WHAT IS REQUIRED
Every line with "visual" in it should be copied from the data.

SUPPLIED RECORDS

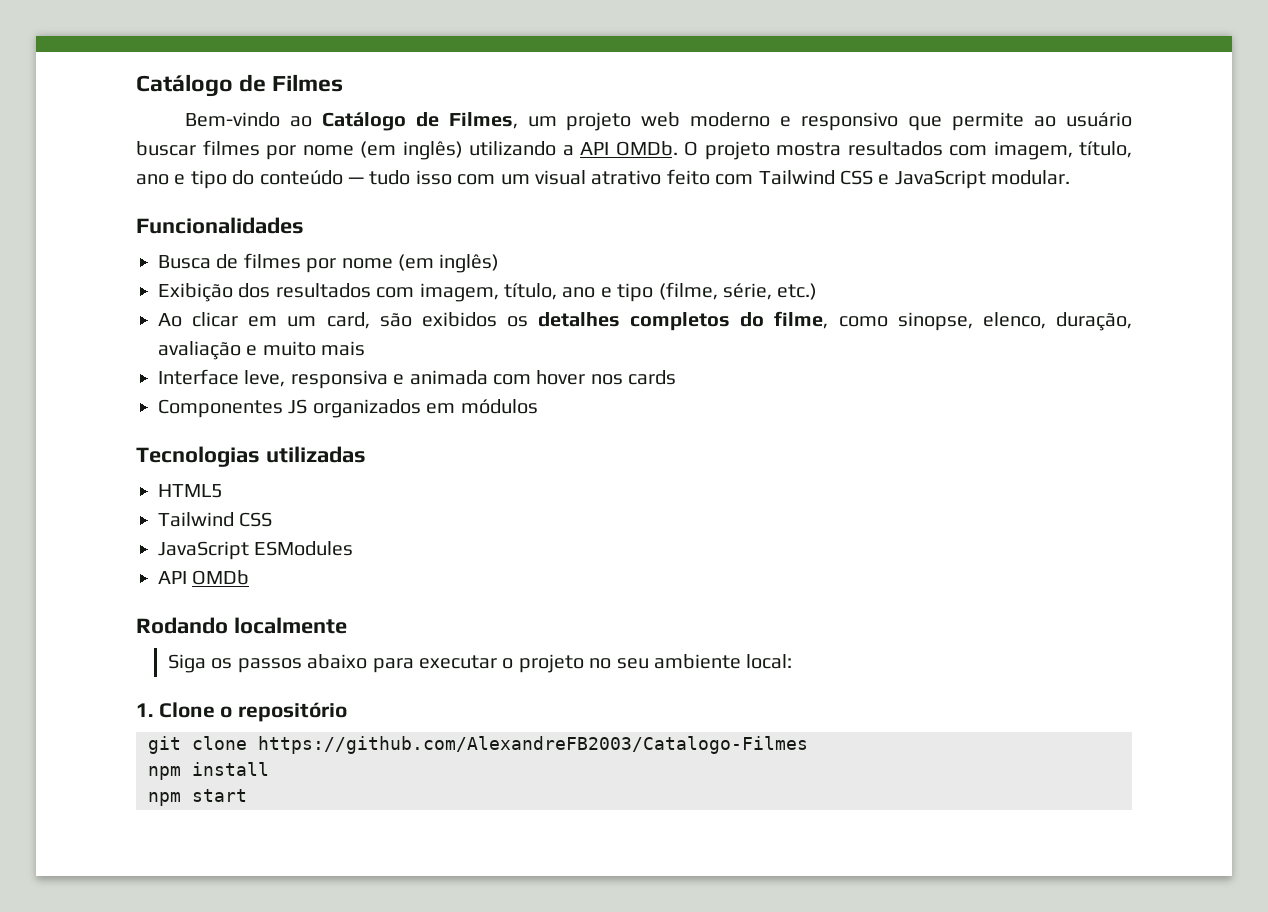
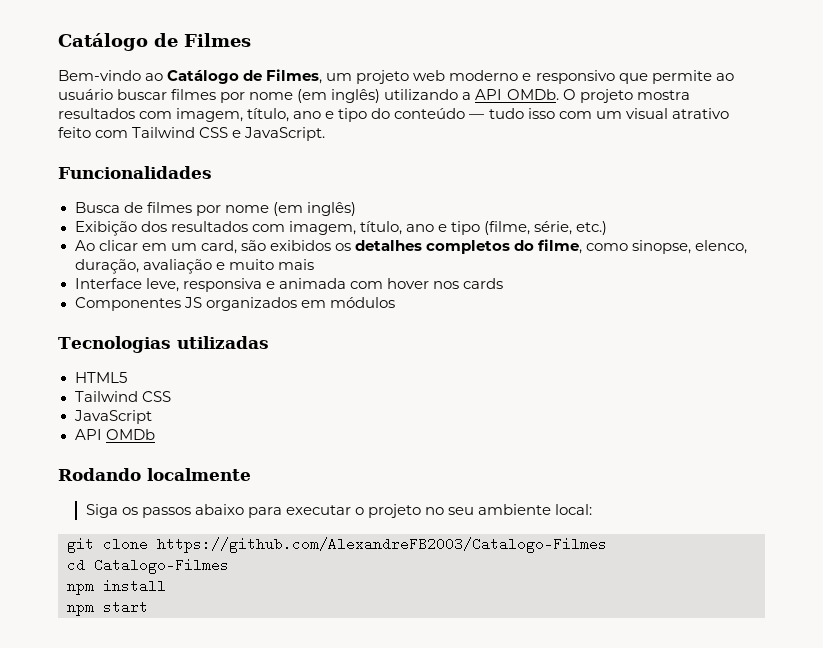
- O projeto mostra resultados com imagem, título, ano e tipo do conteúdo — tudo isso com um visual atrativo feito com Tailwind CSS e JavaScript modular.
+ O projeto mostra resultados com imagem, título, ano e tipo do conteúdo — tudo isso com um visual atrativo feito com Tailwind CSS e JavaScript.
- JavaScript ESModules
+ JavaScript
- 1. Clone o repositório
+ cd Catalogo-Filmes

TASK RESPONSE
- O projeto mostra resultados com imagem, título, ano e tipo do conteúdo — tudo isso com um visual atrativo feito com Tailwind CSS e JavaScript modular.
+ O projeto mostra resultados com imagem, título, ano e tipo do conteúdo — tudo isso com um visual atrativo feito com Tailwind CSS e JavaScript.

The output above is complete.